The US Senate failed yesterday to pass legislation that would amplify women’s ability to sue their employers when they earn less than male colleagues for equal work. Democrats argue that the existing laws aren’t enough, pointing to figures showing women making 77 cents for every dollar that men earn. Republicans opposed the measure, arguing that the pay-gap figures are misleading and that federal law already makes pay discrimination illegal.
But beneath the statistics and political debate are some psychological factors that appear to perpetuate the pay inequities no matter what the law says. In a study published a few years ago, a team of researchers showed that people tend to unconsciously equate males with wealth, which may unintentionally lead to higher pay for men than for women.

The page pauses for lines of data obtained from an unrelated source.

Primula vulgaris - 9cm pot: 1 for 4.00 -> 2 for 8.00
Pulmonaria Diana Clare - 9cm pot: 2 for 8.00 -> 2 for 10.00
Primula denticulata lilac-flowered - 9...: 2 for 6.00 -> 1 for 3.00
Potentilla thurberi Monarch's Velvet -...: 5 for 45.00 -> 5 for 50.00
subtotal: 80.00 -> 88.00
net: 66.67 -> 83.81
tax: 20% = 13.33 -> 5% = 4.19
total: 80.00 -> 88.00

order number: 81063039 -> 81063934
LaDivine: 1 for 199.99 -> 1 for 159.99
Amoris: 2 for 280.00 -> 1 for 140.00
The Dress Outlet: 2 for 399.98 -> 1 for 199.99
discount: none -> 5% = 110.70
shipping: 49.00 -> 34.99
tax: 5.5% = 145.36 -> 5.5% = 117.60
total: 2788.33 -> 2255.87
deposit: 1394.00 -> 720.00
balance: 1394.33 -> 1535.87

In the study, Melissa Williams, then a postdoctoral fellow at Stanford University and now a professor at Emory University, led a series of experiments aimed at measuring how people’s gender stereotypes influence their assumptions about salary levels for various jobs. Williams and her colleagues posited that people’s tendency to automatically associate maleness and wealth would lead them to make discriminatory salary judgments outside their awareness.

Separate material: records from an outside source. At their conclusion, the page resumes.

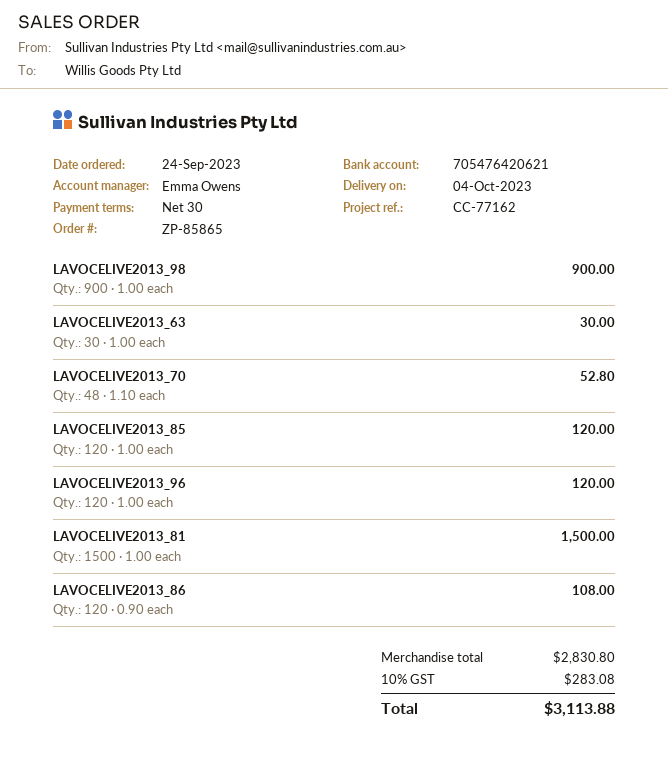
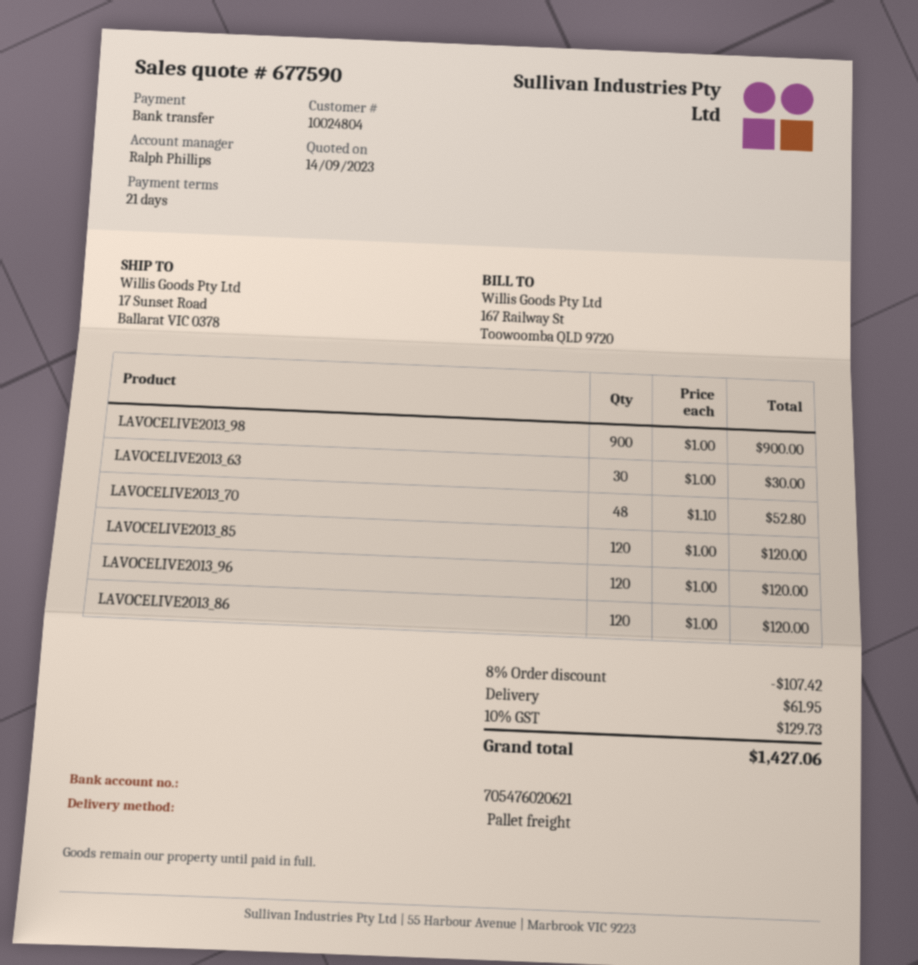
payment terms: 30 days -> 21 days
sales rep: Emma Owens -> Ralph Phillips
bank account: 705476420621 -> 705476020621
LAVOCELIVE2013_81: 1500 x 1.00 = 1500.00 -> none
LAVOCELIVE2013_86: 120 x 0.90 = 108.00 -> 120 x 1.00 = 120.00
discount: none -> 8% = 107.42
shipping: none -> 61.95
tax: 10% = 283.08 -> 10% = 129.73
total: 3113.88 -> 1427.06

In the first experiments, the researchers had male and female participants engage in exercises in which they estimated the salaries of men and women employed in various occupations (e.g. “Harold is a physician. Please estimate his annual salary.”) As predicted, participants generally estimated higher salaries for male employees compared with female employees, even for identical job titles.

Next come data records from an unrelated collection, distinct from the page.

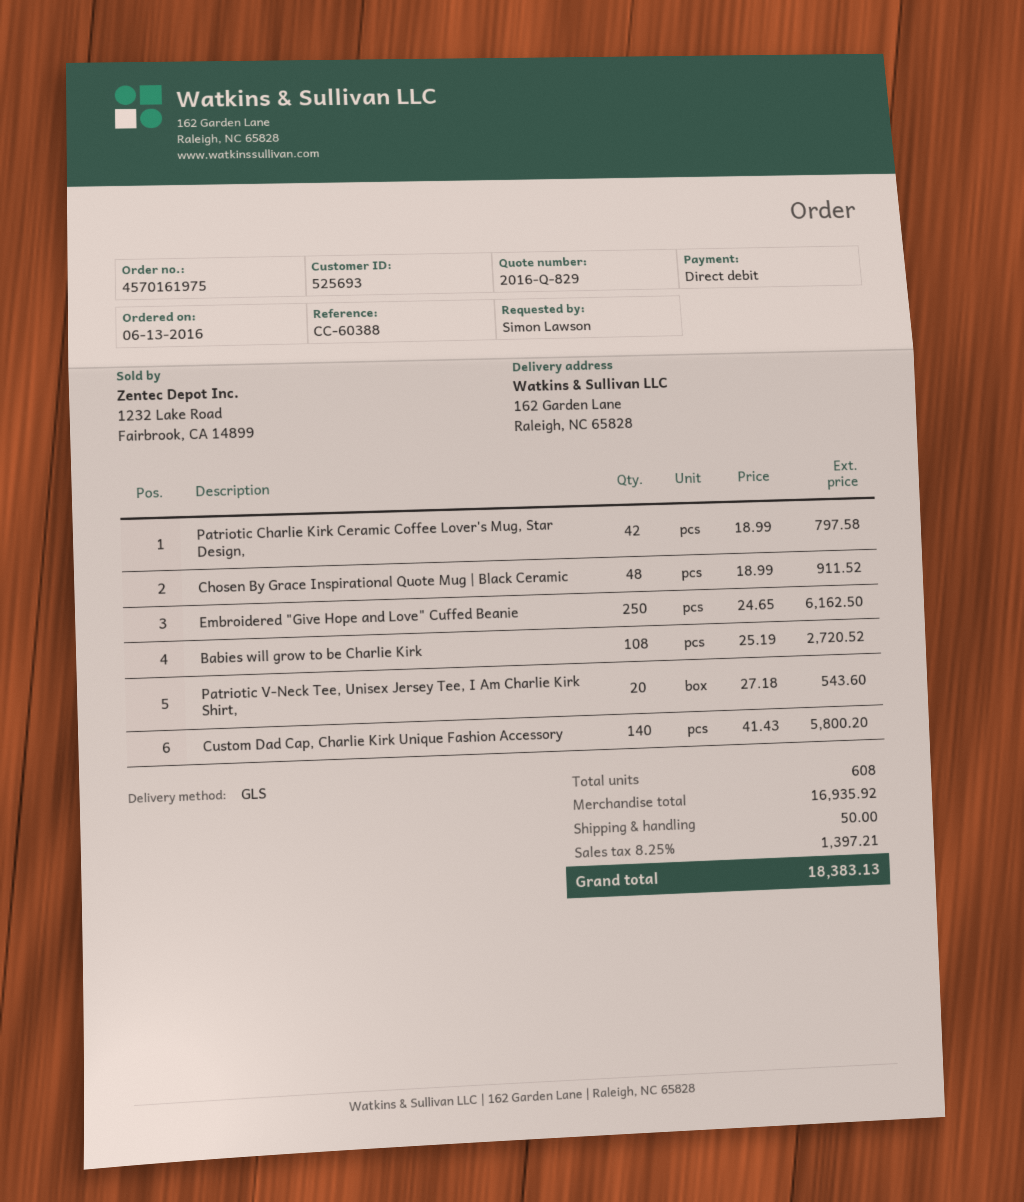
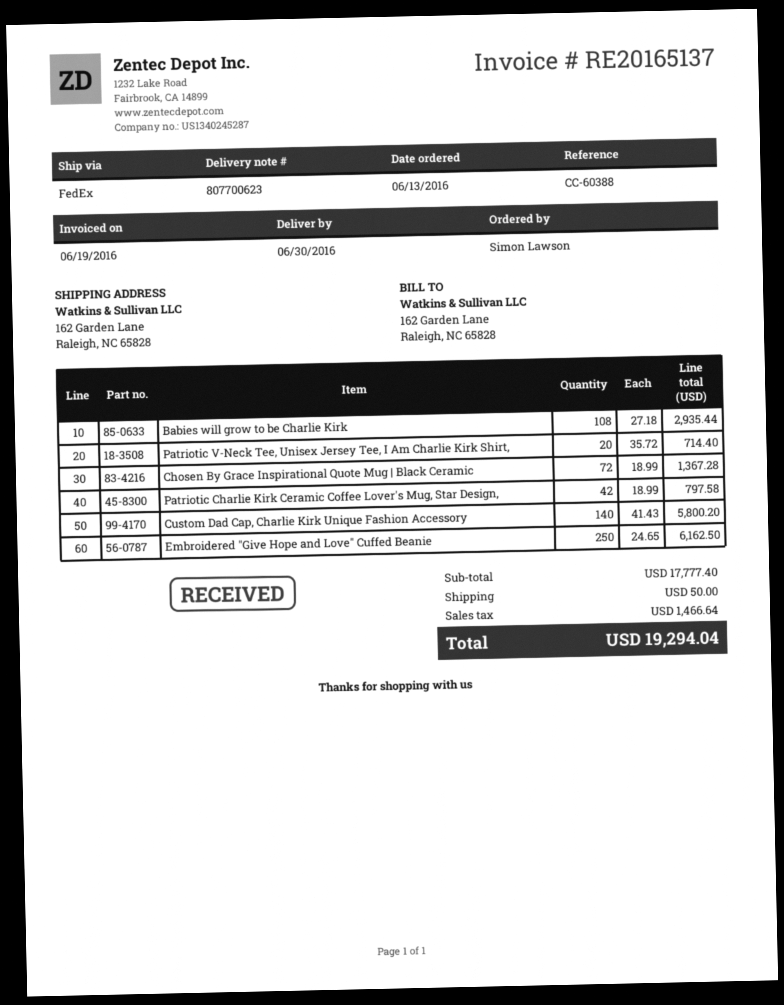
shipping method: GLS -> FedEx
Chosen By Grace Inspirational Quote Mug | Black Ceramic: 48 x 18.99 = 911.52 -> 72 x 18.99 = 1367.28
Babies will grow to be Charlie Kirk: 108 x 25.19 = 2720.52 -> 108 x 27.18 = 2935.44
Patriotic V-Neck Tee, Unisex Jersey Tee, I Am Charlie Kirk Shirt,: 20 x 27.18 = 543.60 -> 20 x 35.72 = 714.40
subtotal: 16935.92 -> 17777.40
tax: 1397.21 -> 1466.64
total: 18383.13 -> 19294.04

But in the final phase of the study, the researchers looked at how salary judgments are influenced by buried biases.
For this experiment, the scientists used a series of Implicit Association Tests (IATs), a computer-based tool that measures the strengths of mental associations we make between categories. In one variation, an IAT might capture differences in participants’ response times when shown a single word, say suffering, and assigned to match it with one of two contrasting words, like pleasant and unpleasant.
In this trial, participants categorized gender-related terms (husband, girl, aunt, grandpa) and wealth-related terms (rich, fortune, poverty, debt). The experimenters followed that with IATs categorizing gender-related words with status words (prominent, powerful, assistant, unrecognized); with competence-related words (capable, qualified, inept, amateur); and with deservedness words (entitled, earned, worthless, ineligible).
The researchers then asked the participants to estimate salaries for various job titles, including bartender, attorney, bus driver, and veterinarian, alternatively showing male and female names assigned to those roles. Afterward, the participants filled out a questionnaire about their perceptions on the national wage gap.
As in the earlier experiments, the participants, both male and female, estimated higher salaries for the jobs when held by men rather than women. And almost all of the participants said their knowledge or opinions about the national wage gap had no influence on their estimates.
But the IAT results were particularly telling. The researchers found that participants were significantly faster in responding (meaning they made stronger nonconscious associations) when male-related words, as opposed to feminine words, were associated with wealth-related words. This also occurred, to a lesser extent, when people responded to gender-specific words associated with competence words, although not with the status or deservedness words.
In reporting on their findings in the journal Psychology of Women Quarterly, Williams and her colleagues concluded that the male-wealth stereotype is a major force behind gender differences in salaries. And this effect appears to occur at least partially outside of our awareness. Even if we believe women deserve the same pay as men for equal work, we appear to implicitly associate high salaries with men.
This unconscious association could lead even employers striving for gender-equitable pay structures to offer higher salaries to male job applicants without realizing how much the candidate’s gender influenced that decision, the scientists said. They also warned that the implicit value assigned to men may occur outside of the labor context, seeping into calculations of life insurance rates, death benefits paid to survivors of deceased soldiers, and other decisions in which lives are quantified in economic terms.
“As a consequence of the male-wealth association, otherwise well-intentioned individuals may find themselves unintentionally applying a stereotype and simultaneously perpetuating wage disparities between women and men,” they wrote. “But by recognizing and revealing potentially harmful stereotypes such as the belief that money is masculine, we can begin the process of dismantling them.”